#### What to do
Given the entries that follow, write out exactly the lines starting at the one containing "- Cronograma previsto en el Anteproyecto" and ending at the one containing "- Análisis, estudio", both ends included, and only those.

#### Dataset entries
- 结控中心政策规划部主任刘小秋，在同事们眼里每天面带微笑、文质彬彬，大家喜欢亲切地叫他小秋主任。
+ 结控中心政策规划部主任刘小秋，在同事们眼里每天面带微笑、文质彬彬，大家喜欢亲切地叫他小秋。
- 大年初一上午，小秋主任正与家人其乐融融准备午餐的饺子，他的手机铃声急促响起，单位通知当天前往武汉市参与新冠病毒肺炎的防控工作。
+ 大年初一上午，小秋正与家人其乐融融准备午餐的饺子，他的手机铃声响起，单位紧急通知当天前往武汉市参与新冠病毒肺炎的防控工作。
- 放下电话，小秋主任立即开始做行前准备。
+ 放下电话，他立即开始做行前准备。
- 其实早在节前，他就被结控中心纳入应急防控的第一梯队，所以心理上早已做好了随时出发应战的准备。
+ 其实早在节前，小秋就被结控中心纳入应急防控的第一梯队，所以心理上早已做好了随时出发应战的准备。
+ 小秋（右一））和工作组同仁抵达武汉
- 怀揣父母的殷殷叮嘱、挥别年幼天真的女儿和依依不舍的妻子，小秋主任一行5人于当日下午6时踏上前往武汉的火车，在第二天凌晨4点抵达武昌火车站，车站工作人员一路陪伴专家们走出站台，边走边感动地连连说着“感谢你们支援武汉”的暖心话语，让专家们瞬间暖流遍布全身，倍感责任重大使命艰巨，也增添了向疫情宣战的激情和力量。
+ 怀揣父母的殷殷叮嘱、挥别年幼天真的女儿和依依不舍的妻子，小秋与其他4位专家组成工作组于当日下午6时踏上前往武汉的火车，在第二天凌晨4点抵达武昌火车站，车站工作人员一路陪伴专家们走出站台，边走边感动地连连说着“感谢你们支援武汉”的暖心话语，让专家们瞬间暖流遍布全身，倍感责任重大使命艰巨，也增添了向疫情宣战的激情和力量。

--

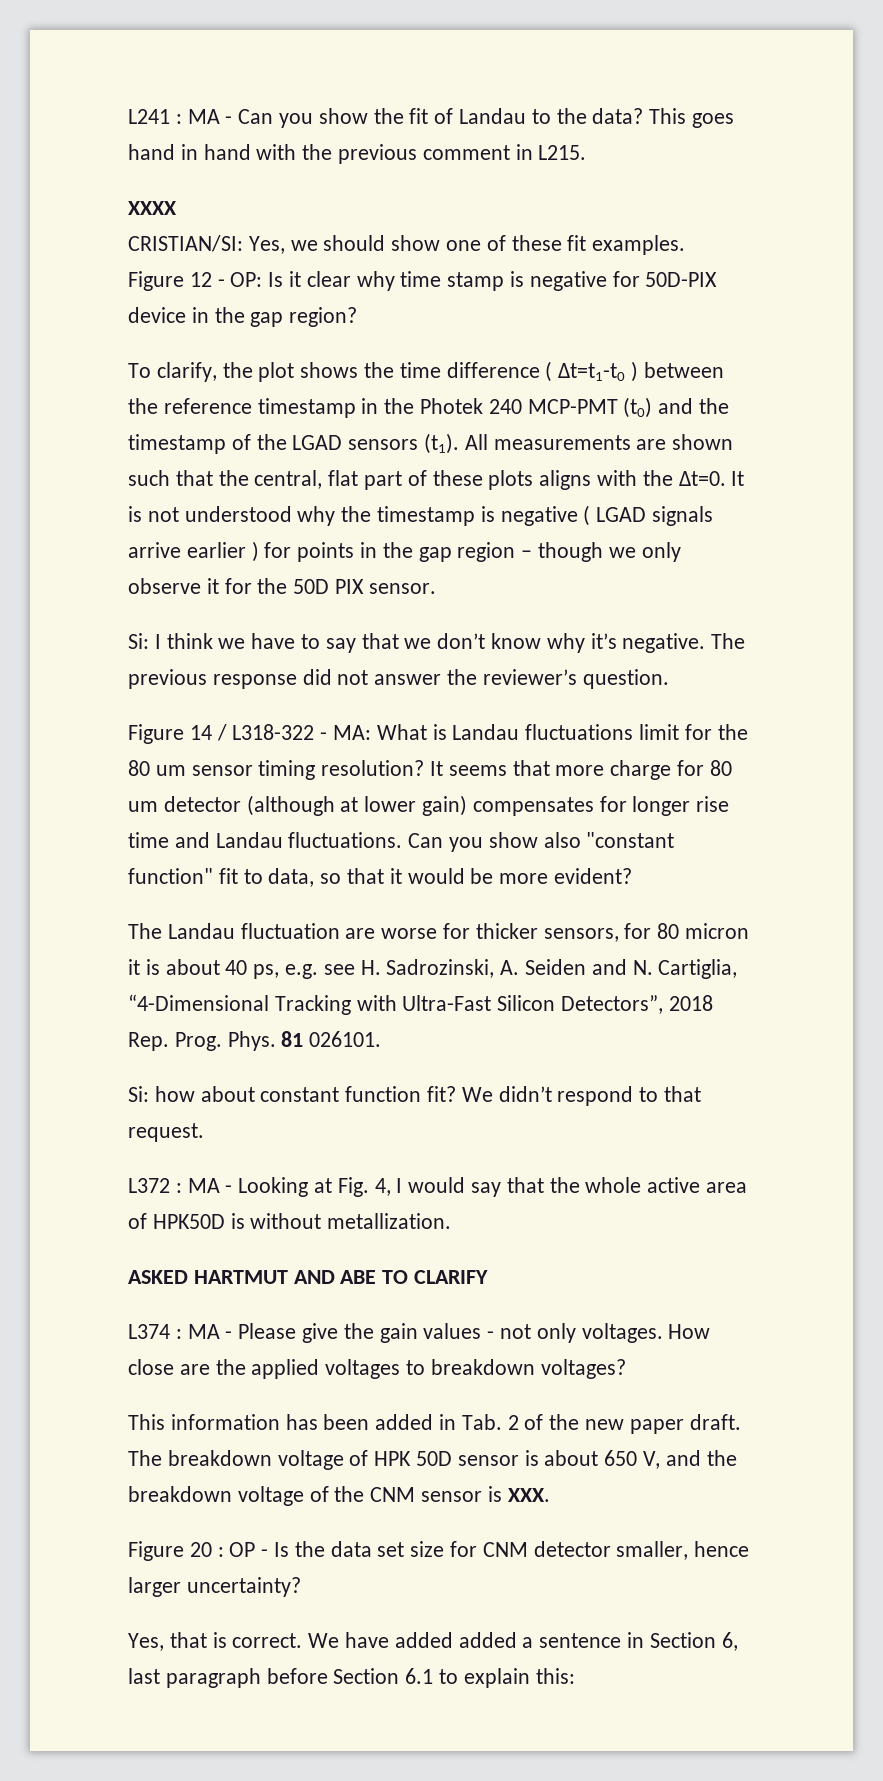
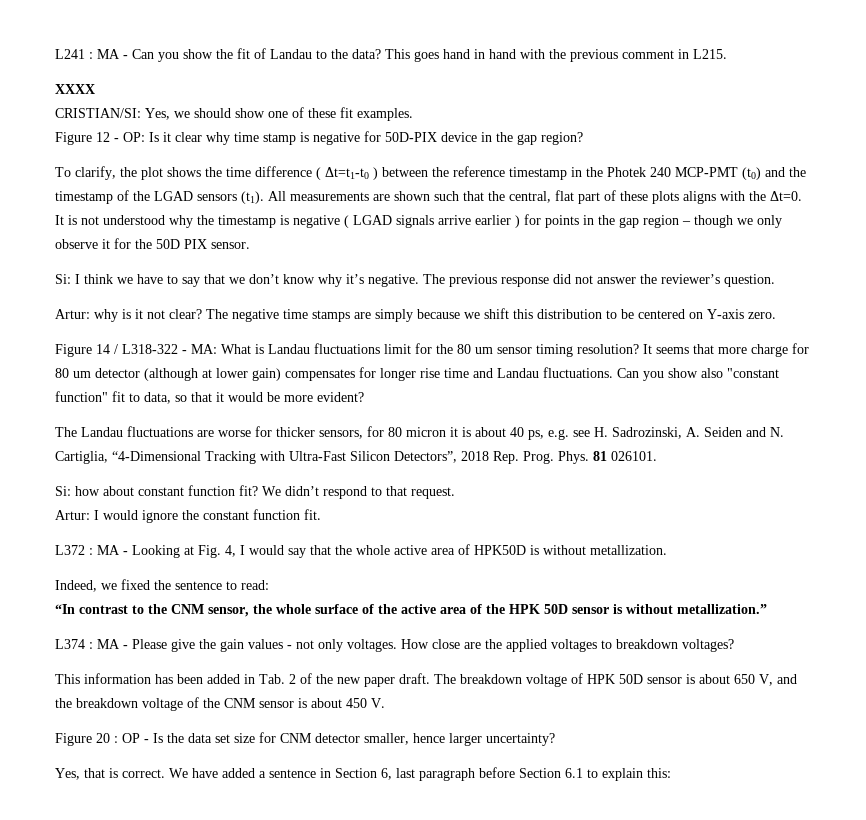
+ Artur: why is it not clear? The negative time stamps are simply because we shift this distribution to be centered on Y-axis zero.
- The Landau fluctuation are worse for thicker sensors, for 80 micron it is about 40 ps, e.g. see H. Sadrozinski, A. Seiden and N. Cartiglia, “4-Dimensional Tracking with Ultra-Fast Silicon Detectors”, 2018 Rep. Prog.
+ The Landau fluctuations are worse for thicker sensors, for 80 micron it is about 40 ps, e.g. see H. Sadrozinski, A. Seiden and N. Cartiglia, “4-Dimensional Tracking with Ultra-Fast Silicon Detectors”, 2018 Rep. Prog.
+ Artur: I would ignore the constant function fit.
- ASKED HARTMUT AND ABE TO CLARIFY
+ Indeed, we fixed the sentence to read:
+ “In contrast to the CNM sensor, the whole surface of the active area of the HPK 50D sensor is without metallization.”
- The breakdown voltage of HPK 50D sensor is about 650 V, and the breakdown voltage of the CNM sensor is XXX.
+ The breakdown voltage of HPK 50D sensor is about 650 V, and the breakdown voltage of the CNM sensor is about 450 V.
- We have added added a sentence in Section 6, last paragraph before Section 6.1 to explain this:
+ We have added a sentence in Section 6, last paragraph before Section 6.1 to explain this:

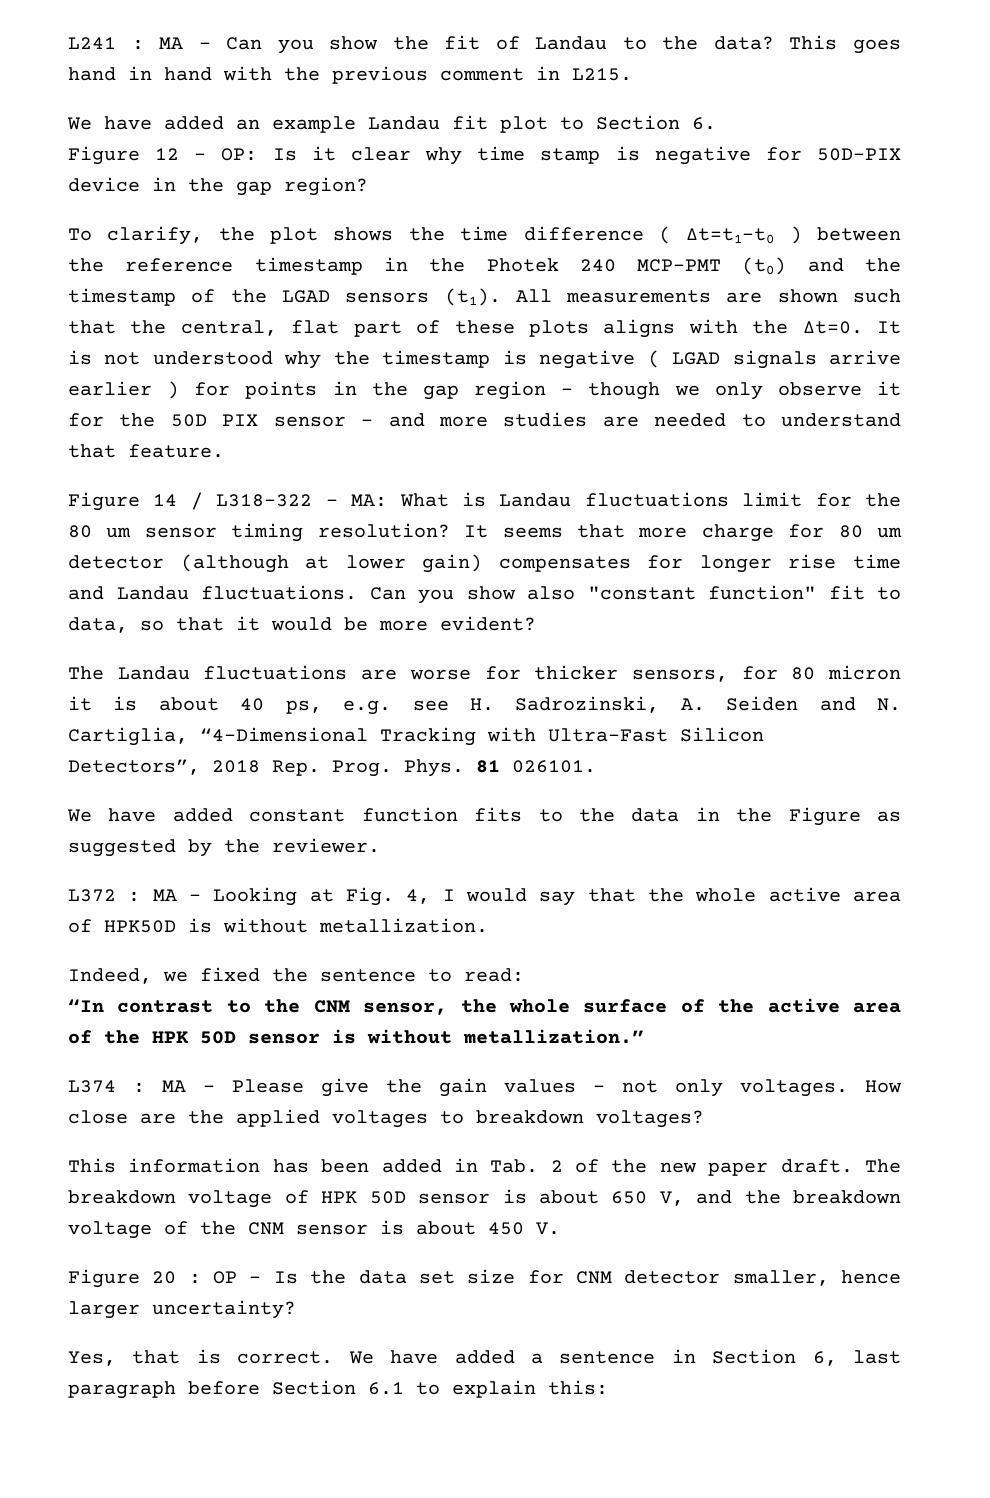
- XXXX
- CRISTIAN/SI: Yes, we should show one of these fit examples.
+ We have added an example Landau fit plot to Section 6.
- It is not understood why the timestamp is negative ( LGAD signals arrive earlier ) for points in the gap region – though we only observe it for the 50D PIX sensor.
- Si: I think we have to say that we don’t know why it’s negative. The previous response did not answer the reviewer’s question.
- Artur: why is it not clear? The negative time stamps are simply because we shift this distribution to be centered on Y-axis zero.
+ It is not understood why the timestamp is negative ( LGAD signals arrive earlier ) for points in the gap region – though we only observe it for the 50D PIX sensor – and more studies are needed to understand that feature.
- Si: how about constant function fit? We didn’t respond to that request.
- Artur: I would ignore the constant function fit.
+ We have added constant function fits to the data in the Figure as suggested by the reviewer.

---

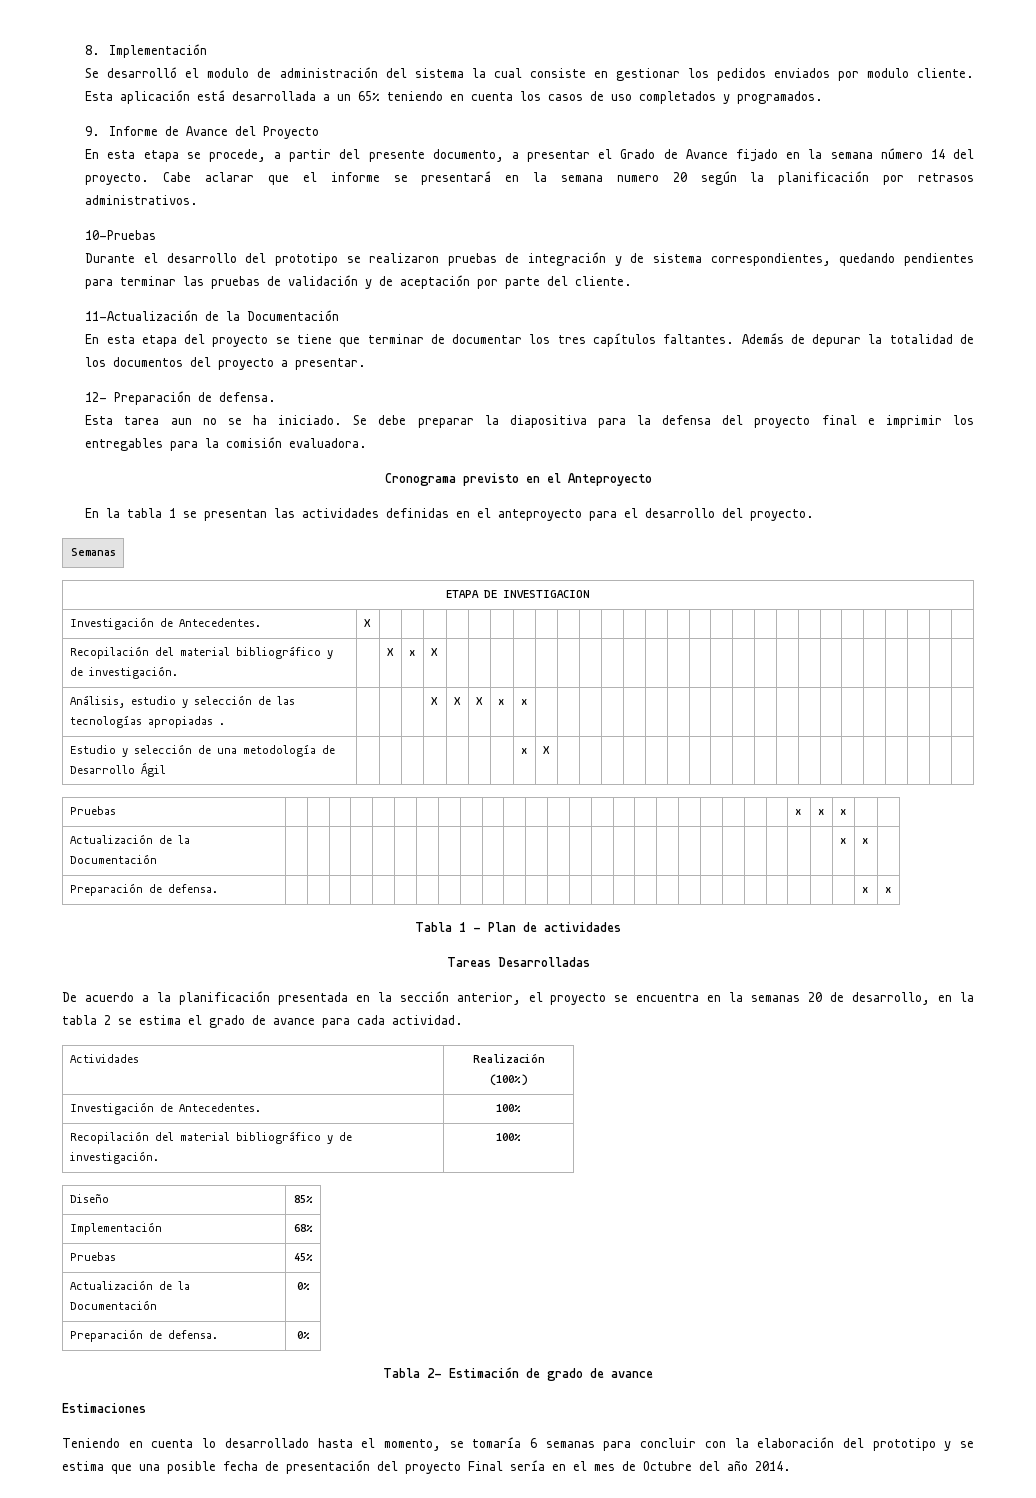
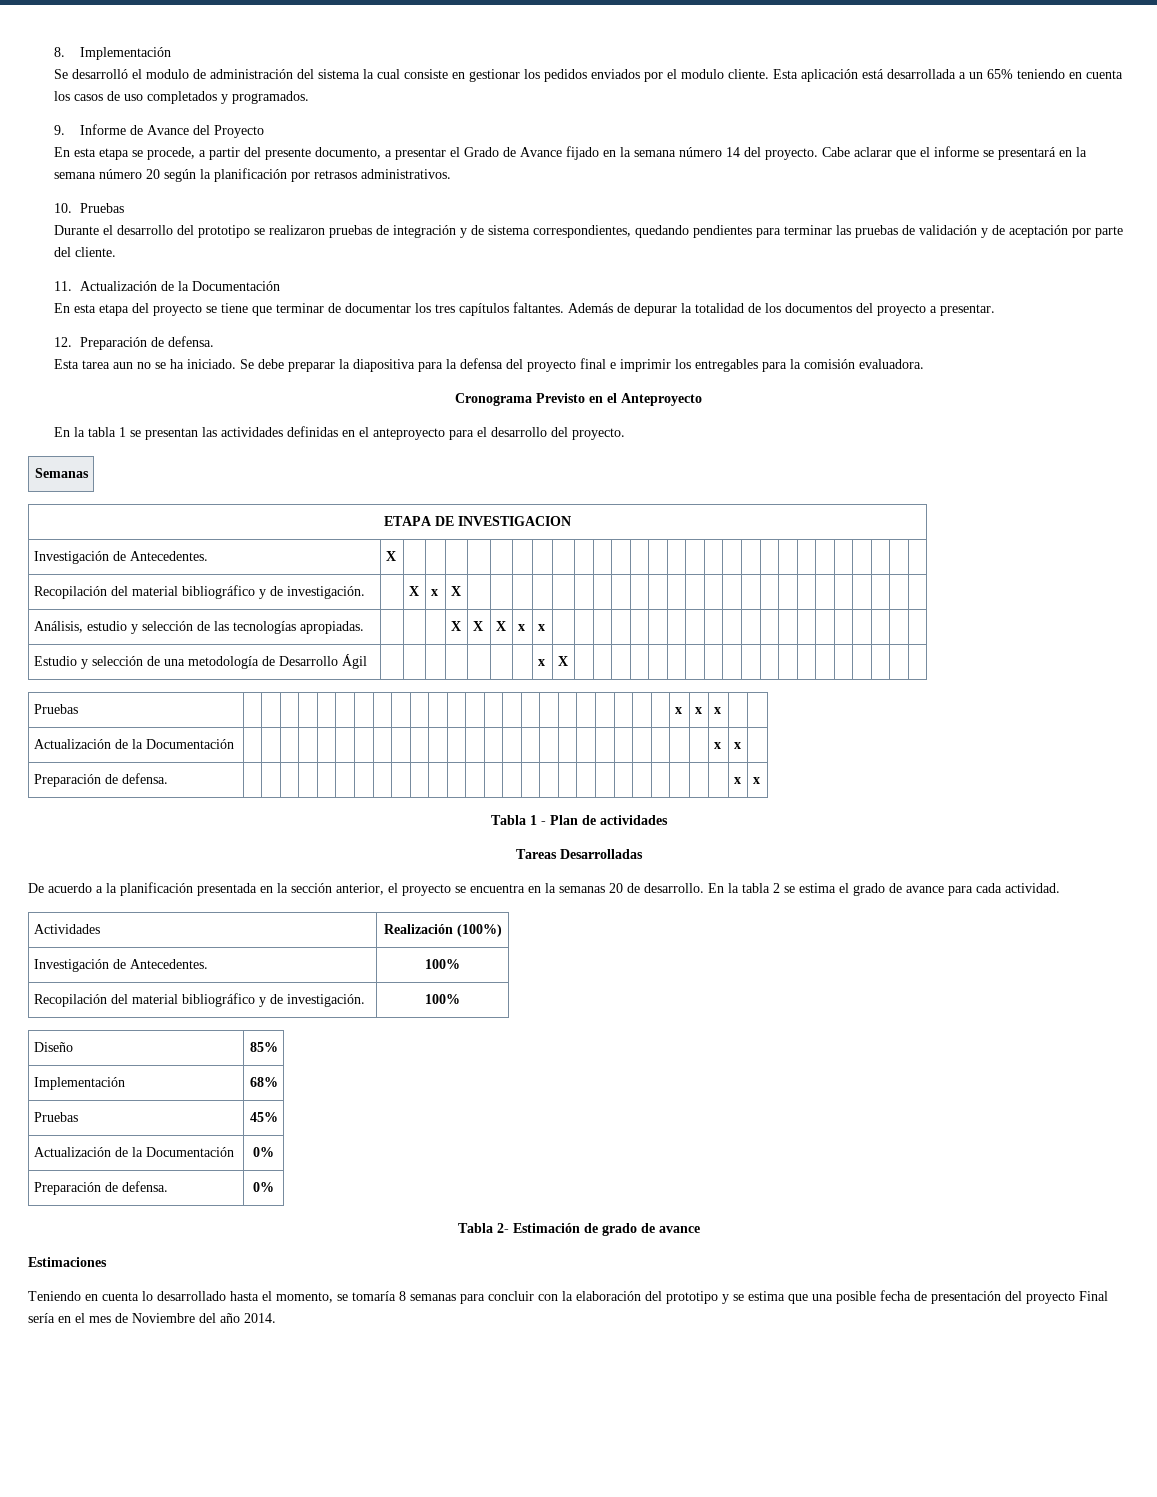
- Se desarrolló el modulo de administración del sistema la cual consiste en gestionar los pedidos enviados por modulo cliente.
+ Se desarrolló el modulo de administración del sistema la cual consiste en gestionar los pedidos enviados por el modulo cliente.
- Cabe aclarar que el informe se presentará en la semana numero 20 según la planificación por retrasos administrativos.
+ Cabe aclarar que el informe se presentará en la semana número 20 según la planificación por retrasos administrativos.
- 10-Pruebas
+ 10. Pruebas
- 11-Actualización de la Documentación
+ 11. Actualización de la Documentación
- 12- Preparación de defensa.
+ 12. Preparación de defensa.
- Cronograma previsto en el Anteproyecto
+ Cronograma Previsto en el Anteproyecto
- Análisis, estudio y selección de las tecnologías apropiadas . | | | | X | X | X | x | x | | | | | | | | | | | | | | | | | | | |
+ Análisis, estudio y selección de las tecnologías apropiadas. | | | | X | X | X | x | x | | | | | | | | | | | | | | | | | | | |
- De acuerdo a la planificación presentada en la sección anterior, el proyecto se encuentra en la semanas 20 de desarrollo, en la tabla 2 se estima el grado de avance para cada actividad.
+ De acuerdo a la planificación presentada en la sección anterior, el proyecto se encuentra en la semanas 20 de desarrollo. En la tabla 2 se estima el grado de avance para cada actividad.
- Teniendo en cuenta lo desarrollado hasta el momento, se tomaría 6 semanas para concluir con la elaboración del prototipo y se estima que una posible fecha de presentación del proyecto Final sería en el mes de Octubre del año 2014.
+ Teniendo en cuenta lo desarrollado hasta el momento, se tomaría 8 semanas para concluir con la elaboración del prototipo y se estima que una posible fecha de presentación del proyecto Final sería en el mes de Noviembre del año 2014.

#### Result
- Cronograma previsto en el Anteproyecto
+ Cronograma Previsto en el Anteproyecto
- Análisis, estudio y selección de las tecnologías apropiadas . | | | | X | X | X | x | x | | | | | | | | | | | | | | | | | | | |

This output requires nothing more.